EXERCISE DESCRIPTION: Every entry must be transcribed exactly. Pictures are not part of the copy.

***** LISTED RECORDS

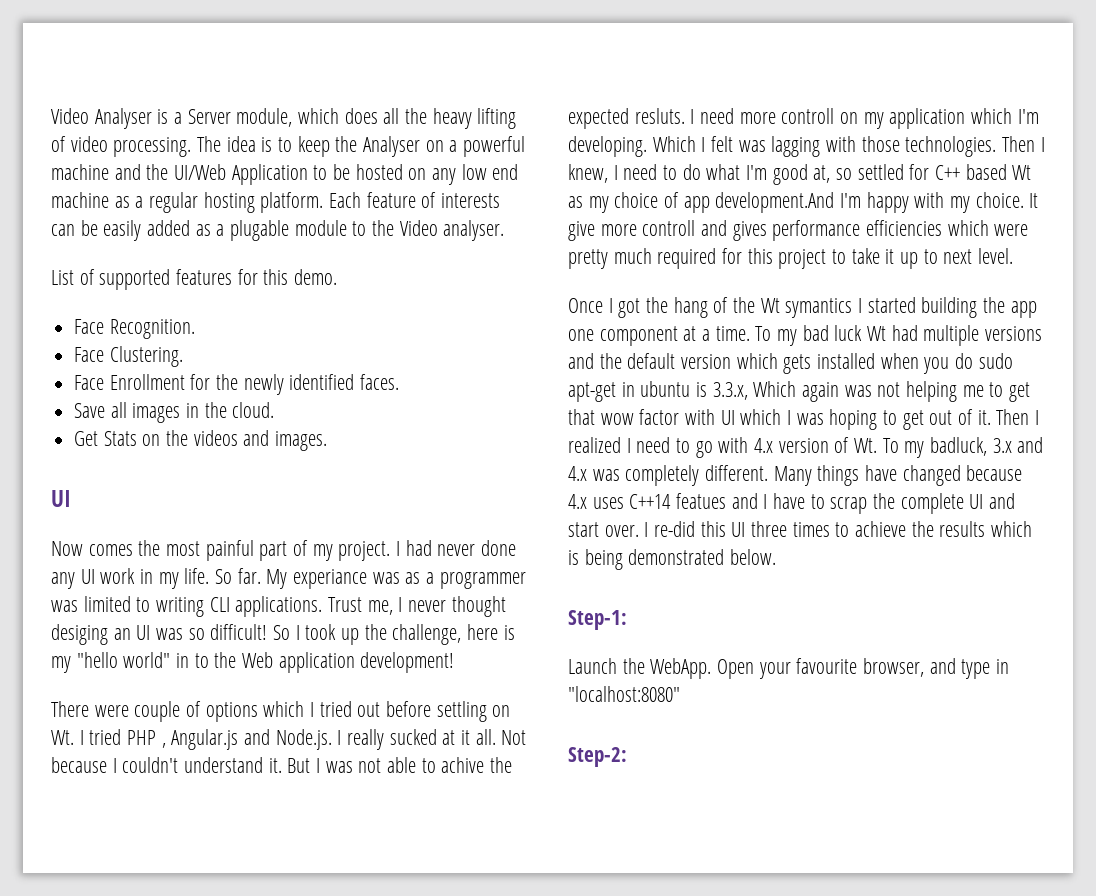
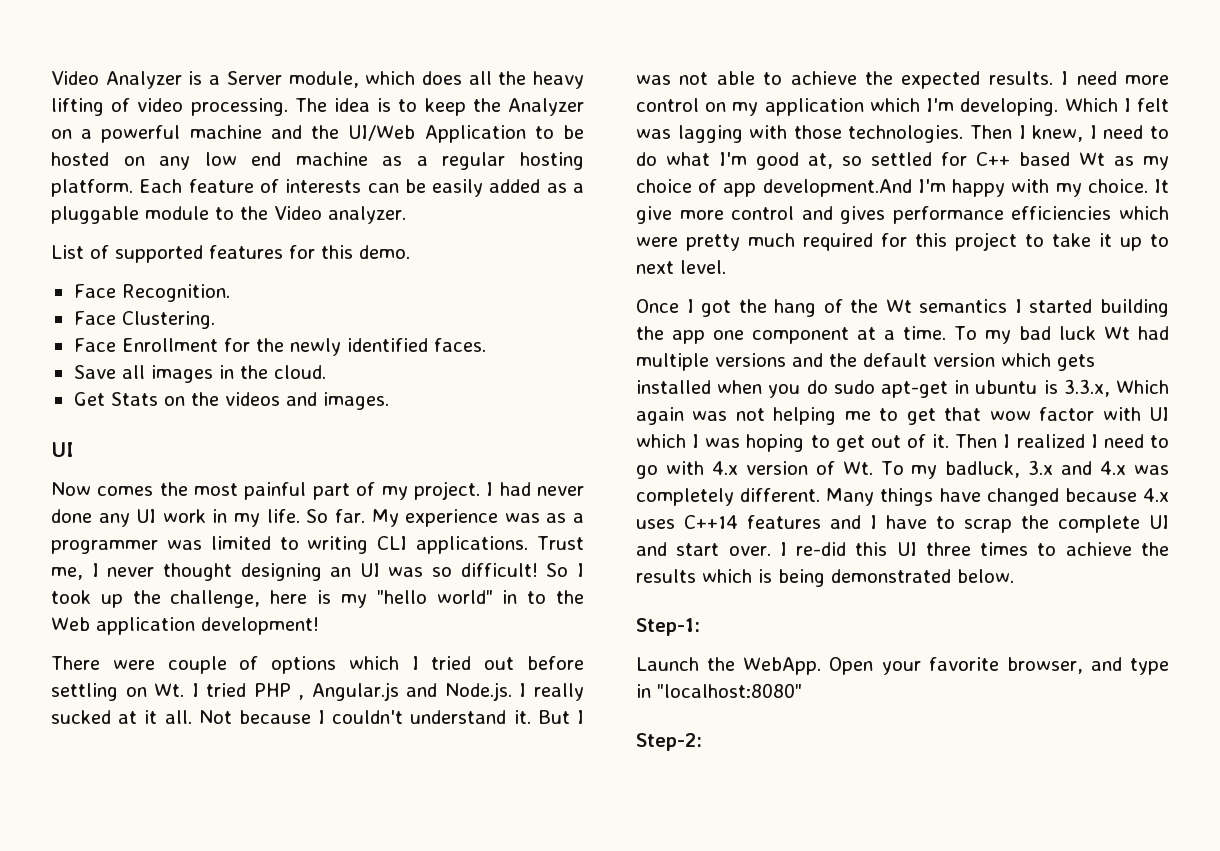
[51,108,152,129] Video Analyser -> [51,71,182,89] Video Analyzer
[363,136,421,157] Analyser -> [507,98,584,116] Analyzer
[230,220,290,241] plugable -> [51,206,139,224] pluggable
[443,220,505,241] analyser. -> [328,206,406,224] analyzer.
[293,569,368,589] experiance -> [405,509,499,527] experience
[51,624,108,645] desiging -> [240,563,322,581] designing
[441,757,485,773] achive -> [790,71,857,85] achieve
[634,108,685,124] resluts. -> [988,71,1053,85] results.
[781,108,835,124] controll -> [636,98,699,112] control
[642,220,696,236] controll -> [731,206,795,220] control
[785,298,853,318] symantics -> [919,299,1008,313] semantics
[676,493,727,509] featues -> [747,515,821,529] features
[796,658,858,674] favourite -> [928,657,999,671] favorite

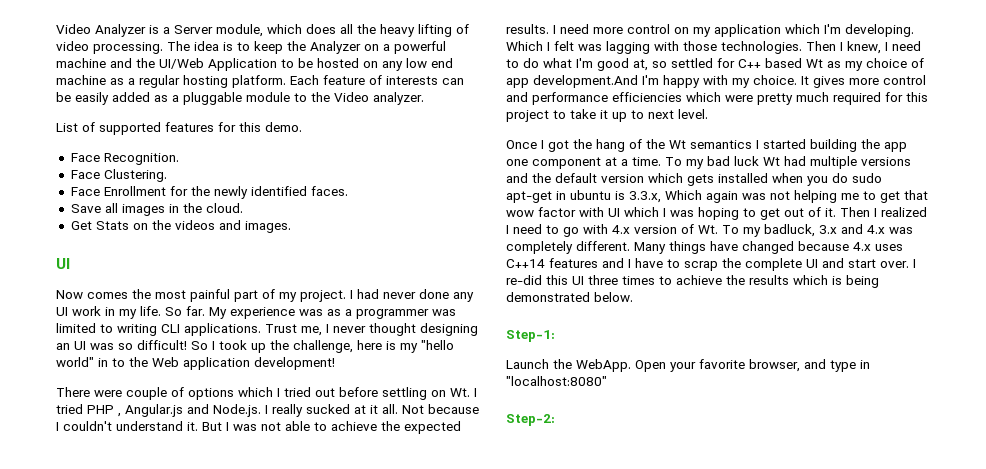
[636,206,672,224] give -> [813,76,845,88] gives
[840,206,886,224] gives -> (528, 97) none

**********

RESULT OF THIS EXERCISE:
[51,108,152,129] Video Analyser -> [51,71,182,89] Video Analyzer
[363,136,421,157] Analyser -> [507,98,584,116] Analyzer
[230,220,290,241] plugable -> [51,206,139,224] pluggable
[443,220,505,241] analyser. -> [328,206,406,224] analyzer.
[293,569,368,589] experiance -> [405,509,499,527] experience
[51,624,108,645] desiging -> [240,563,322,581] designing
[441,757,485,773] achive -> [790,71,857,85] achieve
[634,108,685,124] resluts. -> [988,71,1053,85] results.
[781,108,835,124] controll -> [636,98,699,112] control
[642,220,696,236] controll -> [731,206,795,220] control
[785,298,853,318] symantics -> [919,299,1008,313] semantics
[676,493,727,509] featues -> [747,515,821,529] features
[796,658,858,674] favourite -> [928,657,999,671] favorite

[636,206,672,224] give -> [813,76,845,88] gives
[840,206,886,224] gives -> (528, 97) none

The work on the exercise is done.